A common myth–Today’s NBA is so much better/more athletic/insert BS term here, than the '80s and early '90s
You hear it all the time. Usually you hear it from people who only stand to profit if the masses buy into the idea that today’s NBA is better than the NBA of yesterday. In Jemele Hill’s disastrous train wreck article written two years ago, where she said that Kobe Bryant was better than Michael Jordan, her opinions on today’s NBA struck me as particularly blind.
For those who haven’t read Hill’s article, she basically concludes that Kobe Bryant is better than Michael Jordan, dismisses all empirical or objective indicators in favor of Jordan (MVPs, winning, statistics), makes a bunch of dumbfounding assertions, and then backs all of this up with:
Her opinion and pure speculation (“Jordan would have struggled to coexist with Shaq”—when she basically has no way of knowing that)
In that article, she also blindly asserts that today’s NBA is superior to the one that Jordan played in. This argument needs to be settled separate of any Kobe v. Jordan debate, because it’s so tired and thoroughly indefensible, it’s disgusting.
Let’s take a look at Jemele Hill’s disaster and compare the 06-07 NBA to the 89-90 NBA.
Jemele Hill’s “argument” and the counter-argument
“There was definitely a difference in the level of competition during Jordan's heyday compared to now.
Yesterday's NBA player certainly was more fundamentally sound, but there's no question that today's player is bigger, stronger and faster.”
First, isn’t being more fundamentally sound a huge thing?
The 02-03 Chicago Bulls were bigger, stronger and jumped higher than just about any team from the 1980s, but they lost 52 games because Tyson Chandler, Eddy Curry and Eddie Robinson couldn’t do very basic things that Tom Coverdale and Dane Fife probably mastered by the third grade.

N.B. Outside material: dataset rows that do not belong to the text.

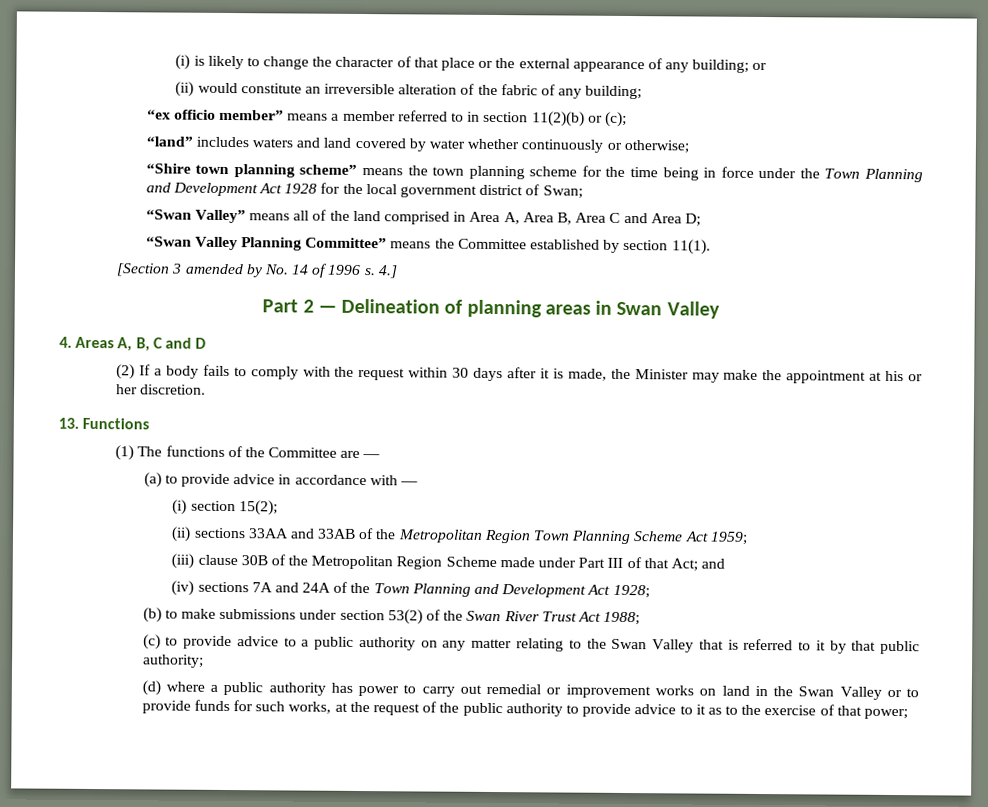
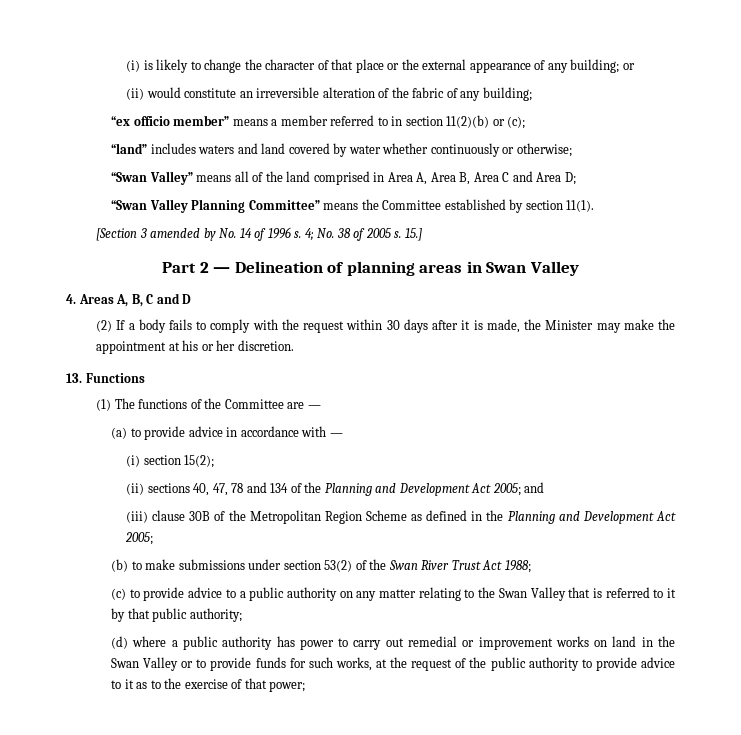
- “Shire town planning scheme” means the town planning scheme for the time being in force under the Town Planning and Development Act 1928 for the local government district of Swan;
- 4.]
+ 4; No. 38 of 2005 s. 15.]
- (ii) sections 33AA and 33AB of the Metropolitan Region Town Planning Scheme Act 1959;
+ (ii) sections 40, 47, 78 and 134 of the Planning and Development Act 2005; and
- (iii) clause 30B of the Metropolitan Region Scheme made under Part III of that Act; and
- (iv) sections 7A and 24A of the Town Planning and Development Act 1928;
+ (iii) clause 30B of the Metropolitan Region Scheme as defined in the Planning and Development Act 2005;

Robinson is 6’9” with a vertical well over 40”, but he was always hurt, and really had no basketball “skill” whatsoever. Curry and Chandler have gone on to become at least competent to below average, but at that point, they would have made Chris Washburn wince.
What you’ve seen is a league where a player like Steve Nash can win an MVP by doing things that guards in the '80s who “didn’t suck” could do rather easily. John Stockton was old by 1997, when Nash was a rookie, and Nash struggled. Nobody watched him then and thought that he was fundamentally where John Stockton ever was. But that is how low expectations have become.
Expectations have become so low that Kirk Hinrich gets the star treatment in Chicago for doing basic things well and almost nothing spectacularly.